— Problem —
Every line from the one containing "LAF9GLGNB: 250 x" to the one containing "total: 13627.44 -> 12534.55" in the records below, both included, must be set down exactly, and no other line.

*** Opening Records for this task ***

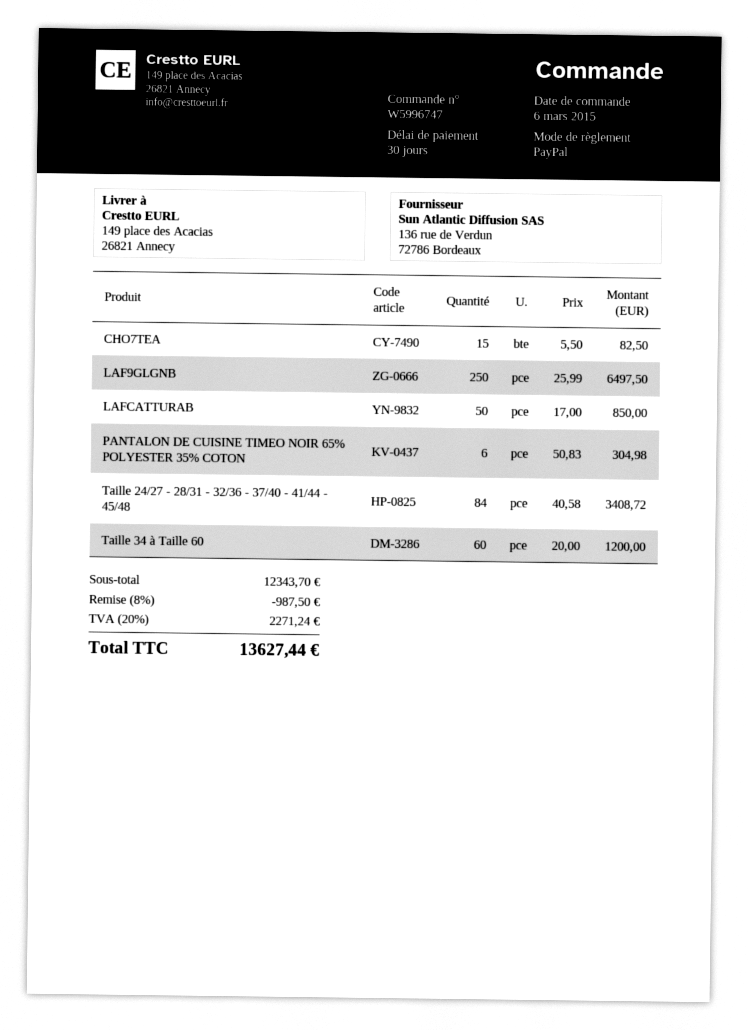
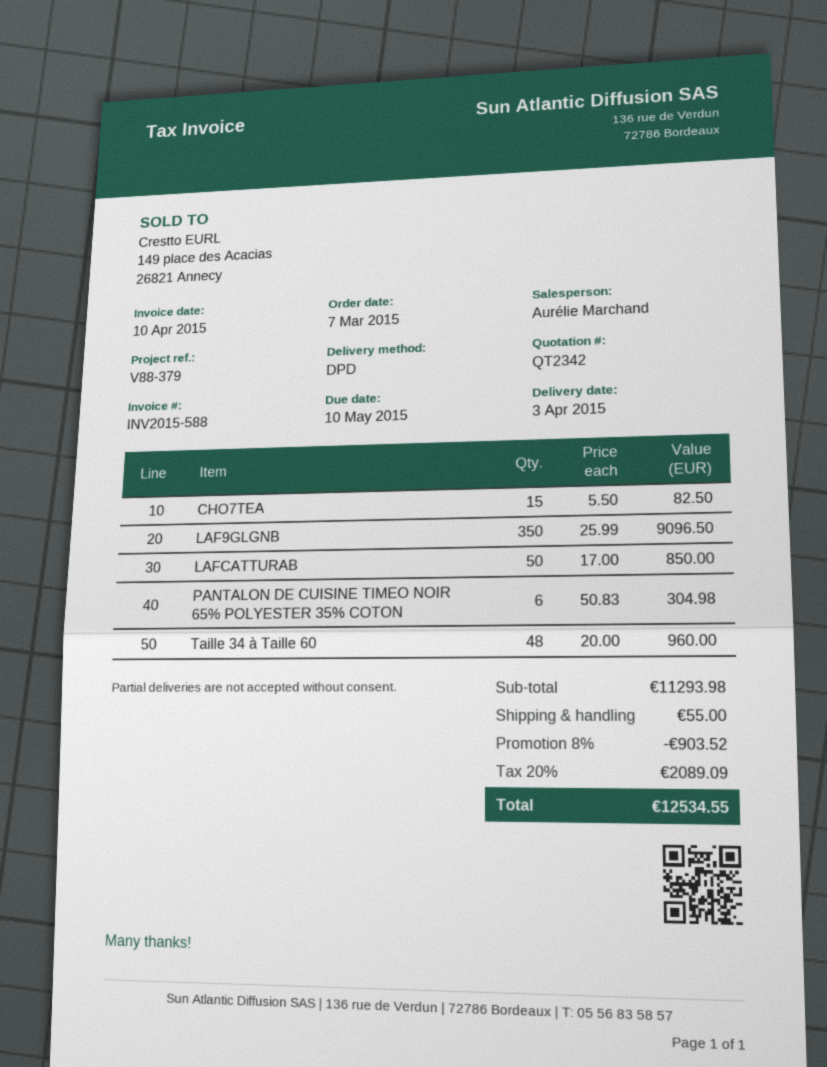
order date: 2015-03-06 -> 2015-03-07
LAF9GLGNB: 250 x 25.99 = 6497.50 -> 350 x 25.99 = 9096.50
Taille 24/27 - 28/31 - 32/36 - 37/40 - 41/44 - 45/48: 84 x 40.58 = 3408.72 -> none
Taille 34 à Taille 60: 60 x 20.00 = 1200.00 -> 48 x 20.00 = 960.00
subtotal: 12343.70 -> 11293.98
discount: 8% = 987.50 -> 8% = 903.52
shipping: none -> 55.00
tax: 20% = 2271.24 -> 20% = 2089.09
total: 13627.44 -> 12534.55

*** Closing Records for this task ***
*** Opening Records for this task ***

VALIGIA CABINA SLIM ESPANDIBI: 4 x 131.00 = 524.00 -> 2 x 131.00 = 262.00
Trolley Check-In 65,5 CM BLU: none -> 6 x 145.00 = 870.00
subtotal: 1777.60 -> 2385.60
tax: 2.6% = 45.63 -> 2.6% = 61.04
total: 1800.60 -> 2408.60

*** Closing Records for this task ***

— Solution to this exercise —
LAF9GLGNB: 250 x 25.99 = 6497.50 -> 350 x 25.99 = 9096.50
Taille 24/27 - 28/31 - 32/36 - 37/40 - 41/44 - 45/48: 84 x 40.58 = 3408.72 -> none
Taille 34 à Taille 60: 60 x 20.00 = 1200.00 -> 48 x 20.00 = 960.00
subtotal: 12343.70 -> 11293.98
discount: 8% = 987.50 -> 8% = 903.52
shipping: none -> 55.00
tax: 20% = 2271.24 -> 20% = 2089.09
total: 13627.44 -> 12534.55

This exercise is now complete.